Known as the Dinosaur Building Tax Credit, House Bill 1005 would shrink the size of vacant industrial facilities eligible for a state tax credit now offered only to behemoth-sized structures.
Supporters say it’s not a miracle cure for communities burdened with the remnants of long-gone manufacturing jobs.
It’s more like what Nolan “Skip” Kuker, an Indiana Economic Development Association board member from Logansport, calls “one more arrow for our quiver.”
The legislation is aimed at encouraging companies to invest in buildings that require significant rehabilitation to bring them back into use. There may be more than 100 industrial sites eligible under the bill’s language, according to the Indiana Economic Development Corporation, the state agency that promotes job growth in Indiana.
“It’s a good bill that will help communities all over this state,” said Rep. Rich McClain, a Logansport legislator who can cite several buildings in his district that might benefit from the bill.
Among them: an old, 230,000-square-foot tire-manufacturing facility. The current law applies only to industrial-sized buildings of 250,000 square feet or bigger.
The Dinosaur Tax Credit Bill, co-authored by Rep. Ed Clere of New Albany, downsizes several requirements that now have to be met for companies to earn what’s known as the industrial recovery income tax credit.
It keeps the requirement that local officials must designate a facility as an “industrial recovery site” and work with state officials at the Indiana Economic Development Corp. to promote the site.
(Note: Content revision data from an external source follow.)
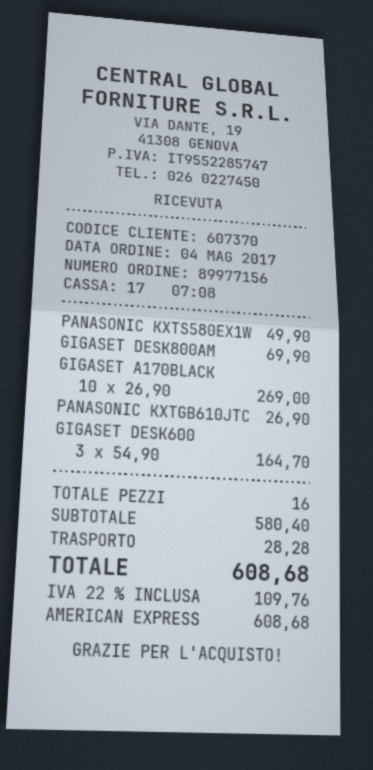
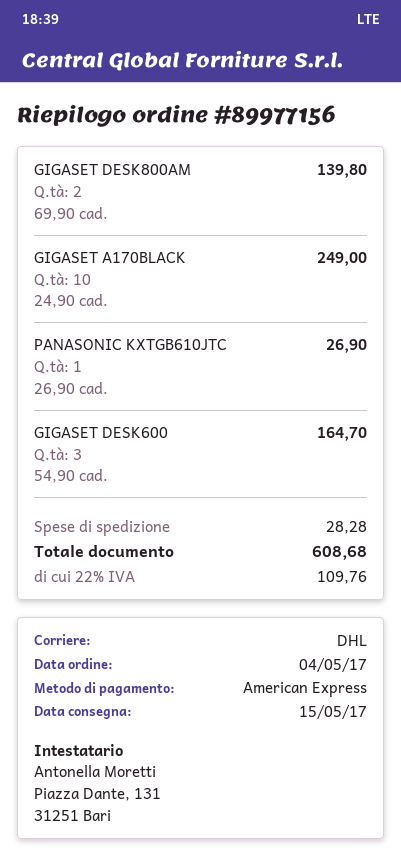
PANASONIC KXTS580EX1W: 1 x 49.90 = 49.90 -> none
GIGASET DESK800AM: 1 x 69.90 = 69.90 -> 2 x 69.90 = 139.80
GIGASET A170BLACK: 10 x 26.90 = 269.00 -> 10 x 24.90 = 249.00

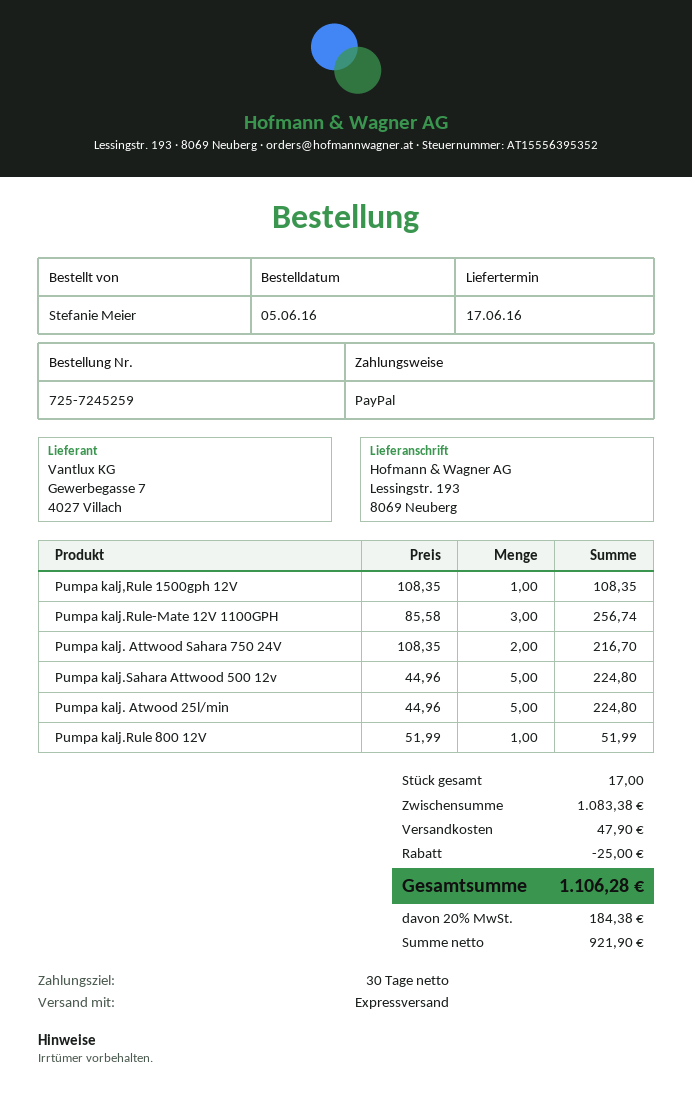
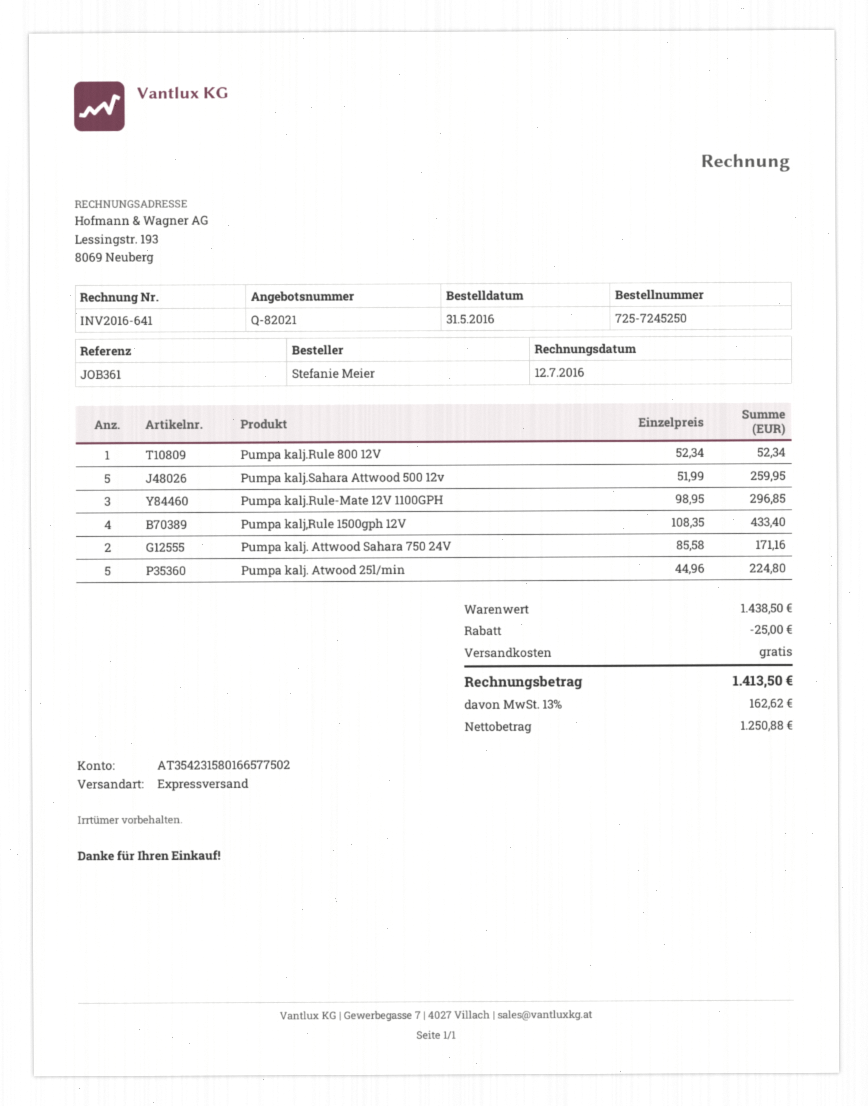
order number: 725-7245259 -> 725-7245250
order date: 2016-06-05 -> 2016-05-31
Pumpa kalj,Rule 1500gph 12V: 1 x 108.35 = 108.35 -> 4 x 108.35 = 433.40
Pumpa kalj.Rule-Mate 12V 1100GPH: 3 x 85.58 = 256.74 -> 3 x 98.95 = 296.85
Pumpa kalj. Attwood Sahara 750 24V: 2 x 108.35 = 216.70 -> 2 x 85.58 = 171.16
Pumpa kalj.Sahara Attwood 500 12v: 5 x 44.96 = 224.80 -> 5 x 51.99 = 259.95
Pumpa kalj.Rule 800 12V: 1 x 51.99 = 51.99 -> 1 x 52.34 = 52.34
subtotal: 1083.38 -> 1438.50
shipping: 47.90 -> 0.00
net: 921.90 -> 1250.88
tax: 20% = 184.38 -> 13% = 162.62
total: 1106.28 -> 1413.50

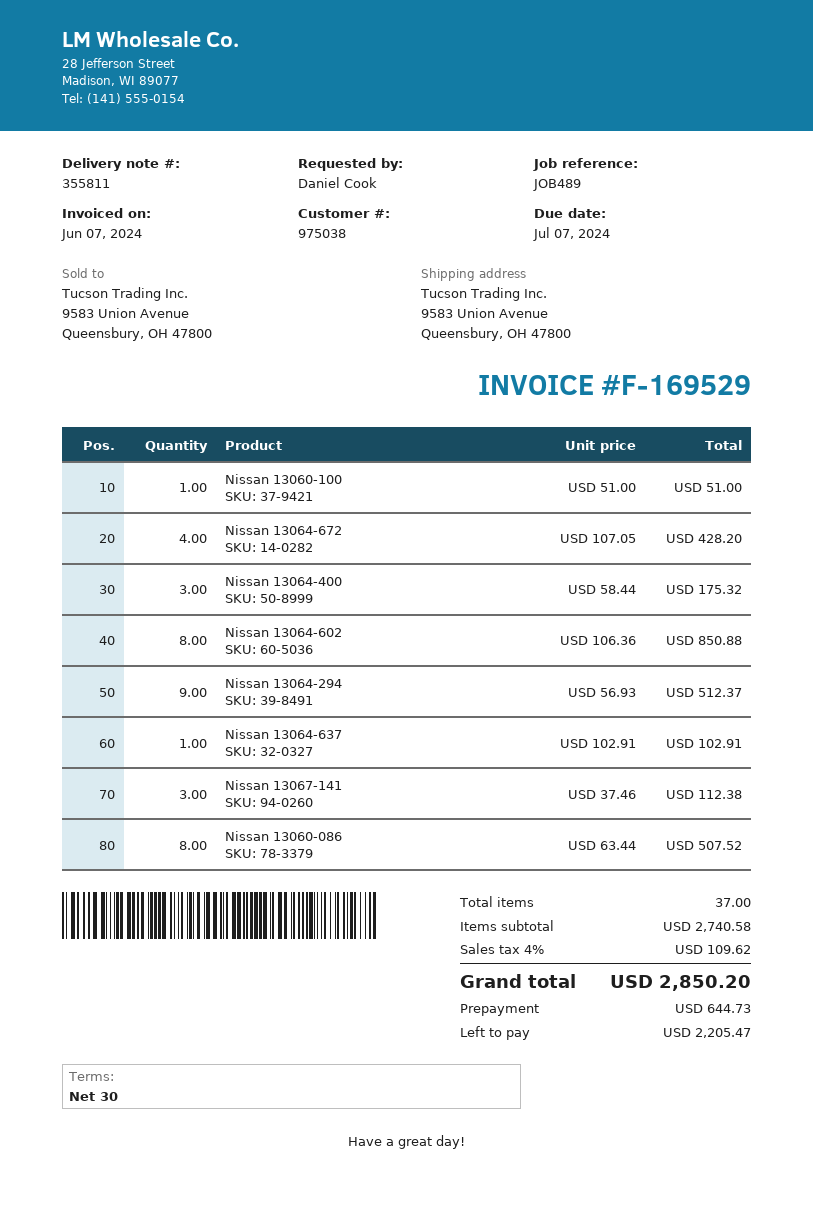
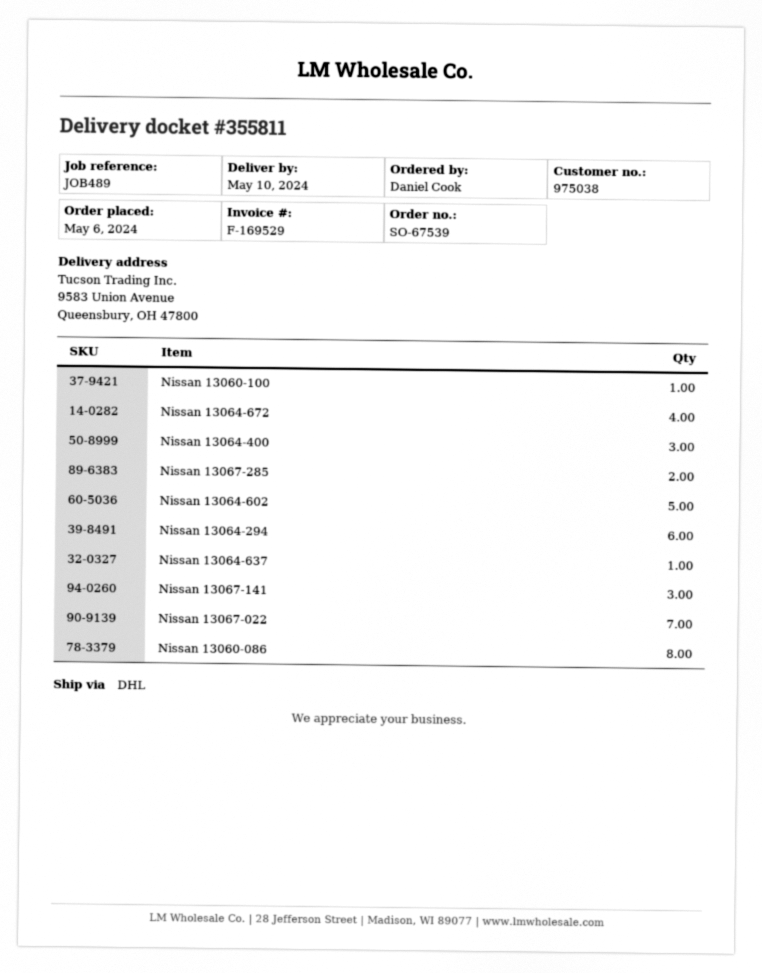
Nissan 13064-602: 8 -> 5
Nissan 13064-294: 9 -> 6
Nissan 13067-285: none -> 2
Nissan 13067-022: none -> 7

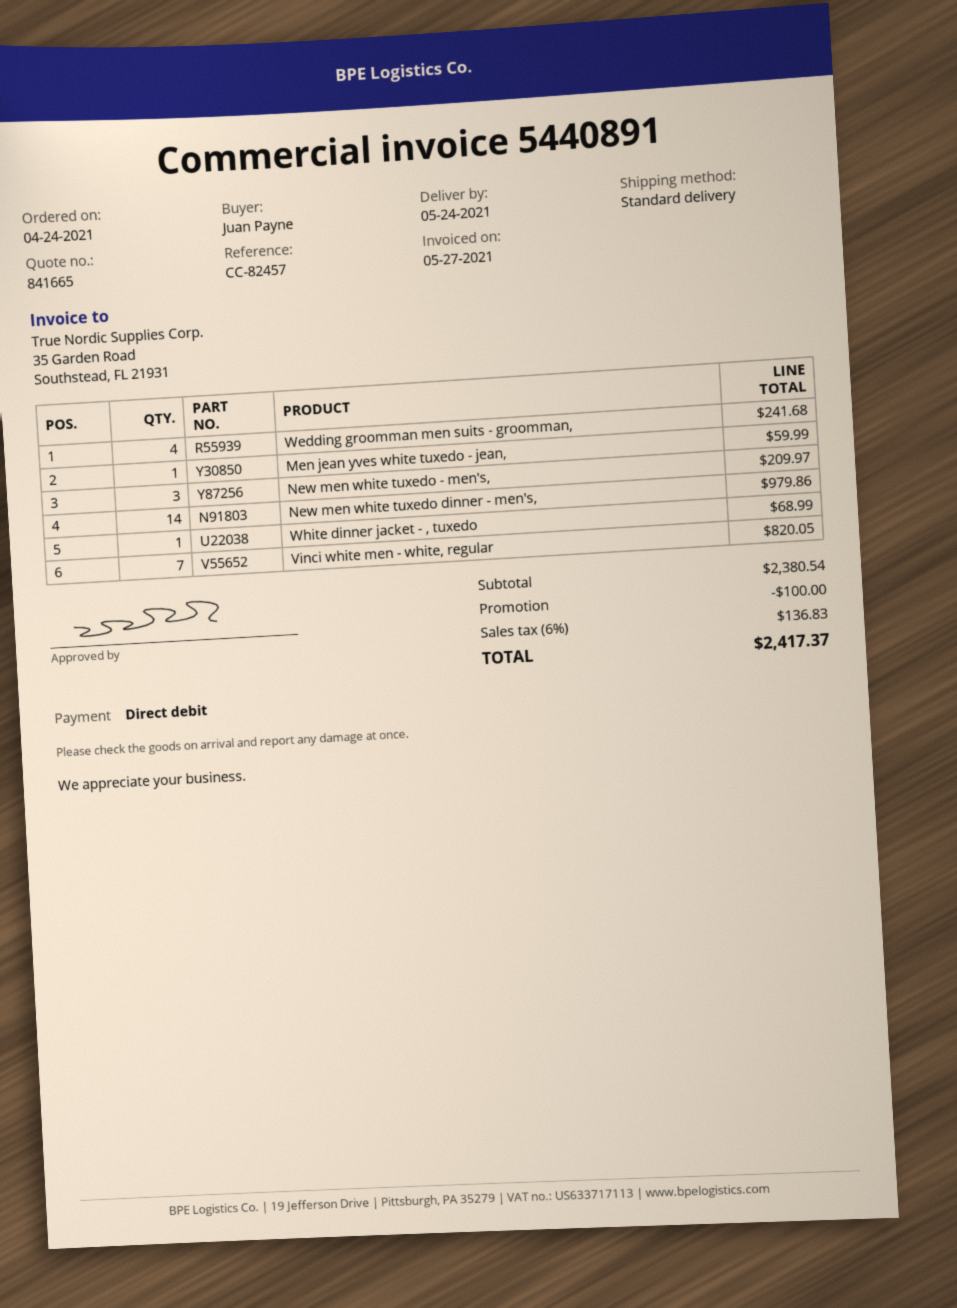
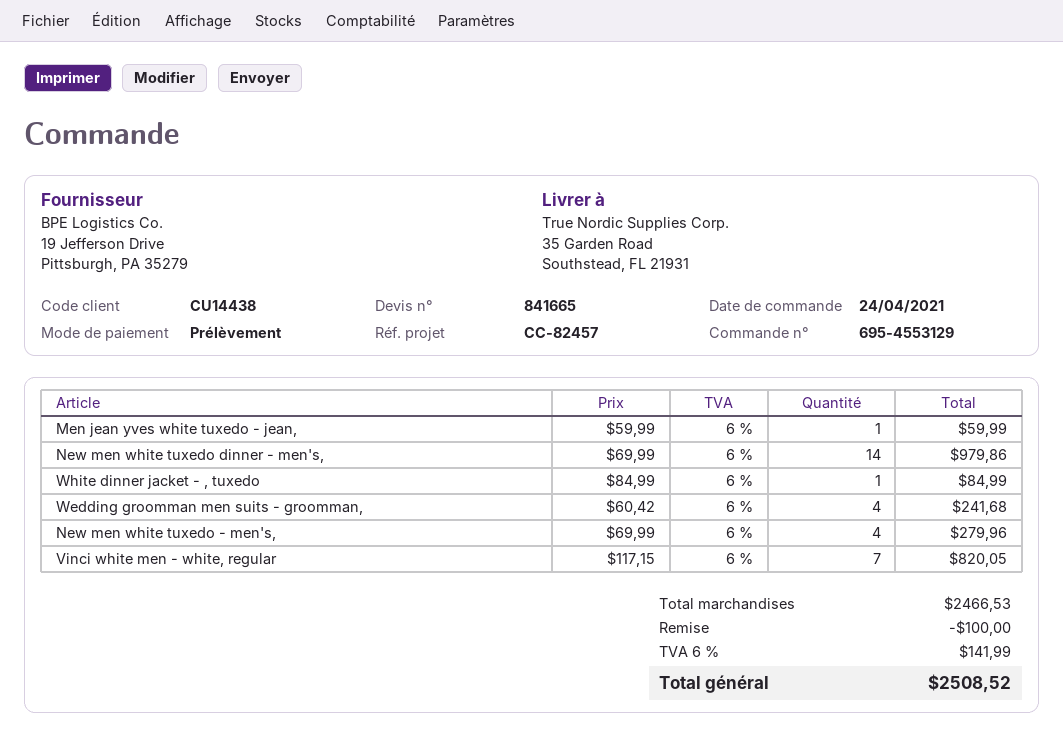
New men white tuxedo - men's,: 3 for 209.97 -> 4 for 279.96
White dinner jacket - , tuxedo: 1 for 68.99 -> 1 for 84.99
subtotal: 2380.54 -> 2466.53
tax: 6% = 136.83 -> 6% = 141.99
total: 2417.37 -> 2508.52

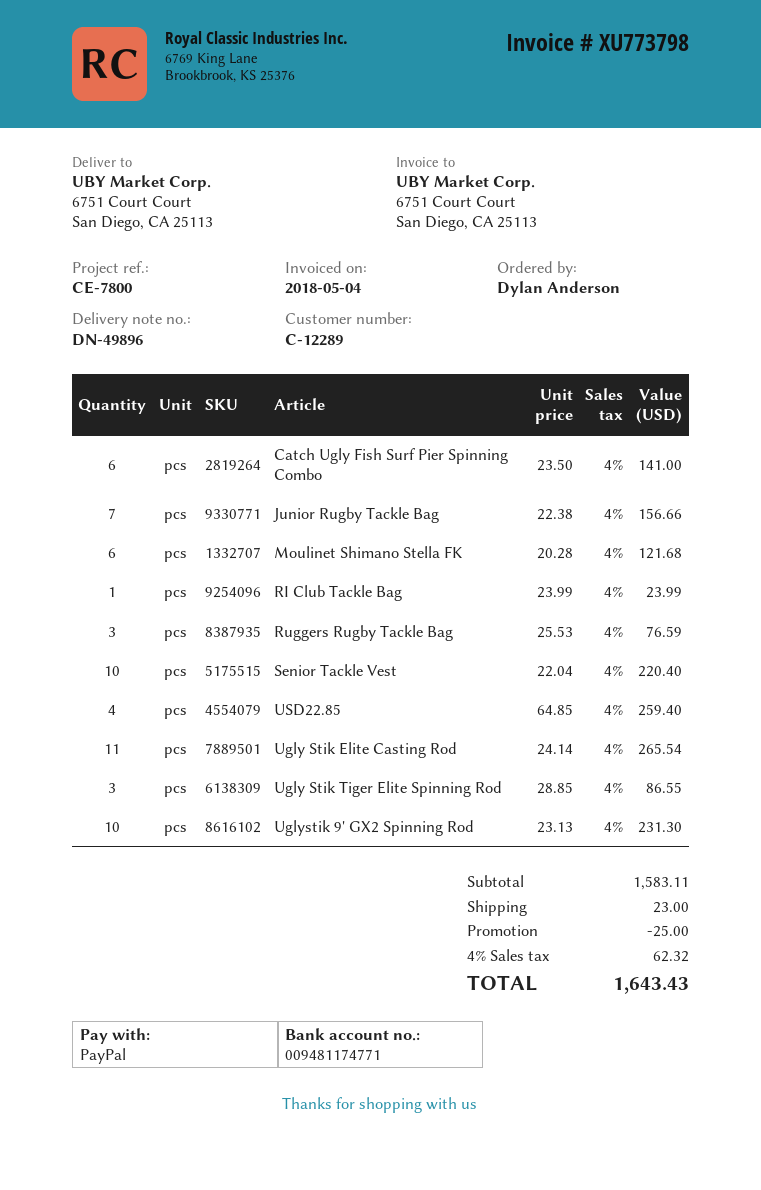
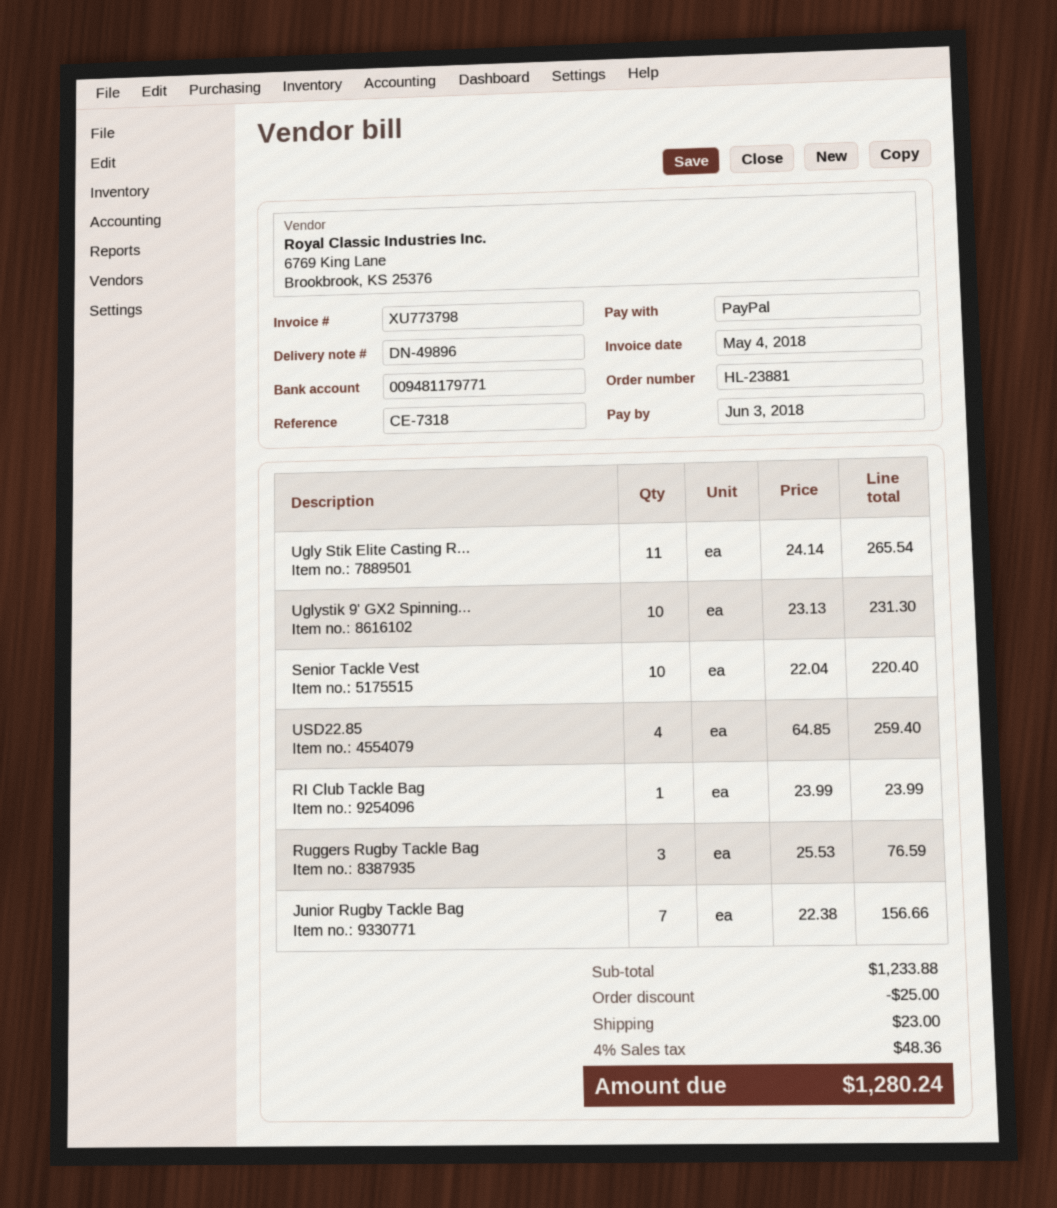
reference: CE-7800 -> CE-7318
bank account: 009481174771 -> 009481179771
Catch Ugly Fish Surf Pier Spinning Combo: 6 x 23.50 = 141.00 -> none
Moulinet Shimano Stella FK: 6 x 20.28 = 121.68 -> none
Ugly Stik Tiger Elite Spinning Rod: 3 x 28.85 = 86.55 -> none
subtotal: 1583.11 -> 1233.88
tax: 4% = 62.32 -> 4% = 48.36
total: 1643.43 -> 1280.24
But it reduces the number of years, from 20 to 15, in which a vacant industrial facility must have been in service, and it reduces the percentage of a facility, from 75 pecent to 50 percent, that must not be utilized in order for the facility to be considered vacant. It also cuts, from two years to one year, the length of time that the facility must be vacant to be eligible.
The most significant change is the size of the structure. The House bill moves the bar from 250,000 square feet down to 25,000 square feet.
Clere said that reduction is critical. “We're sharpening an existing tool,” Clere said. “Because the credit has only been available for very large buildings, few have qualified.”
Smaller communities may benefit most from the reduced size requirement, said Rep. Wes Culver of Goshen. He noted that Elkhart County, with a population of less than 200,000 people, had the second highest number of “dinosaur” buildings in the state. Only Marion County, population of 900,000, had more.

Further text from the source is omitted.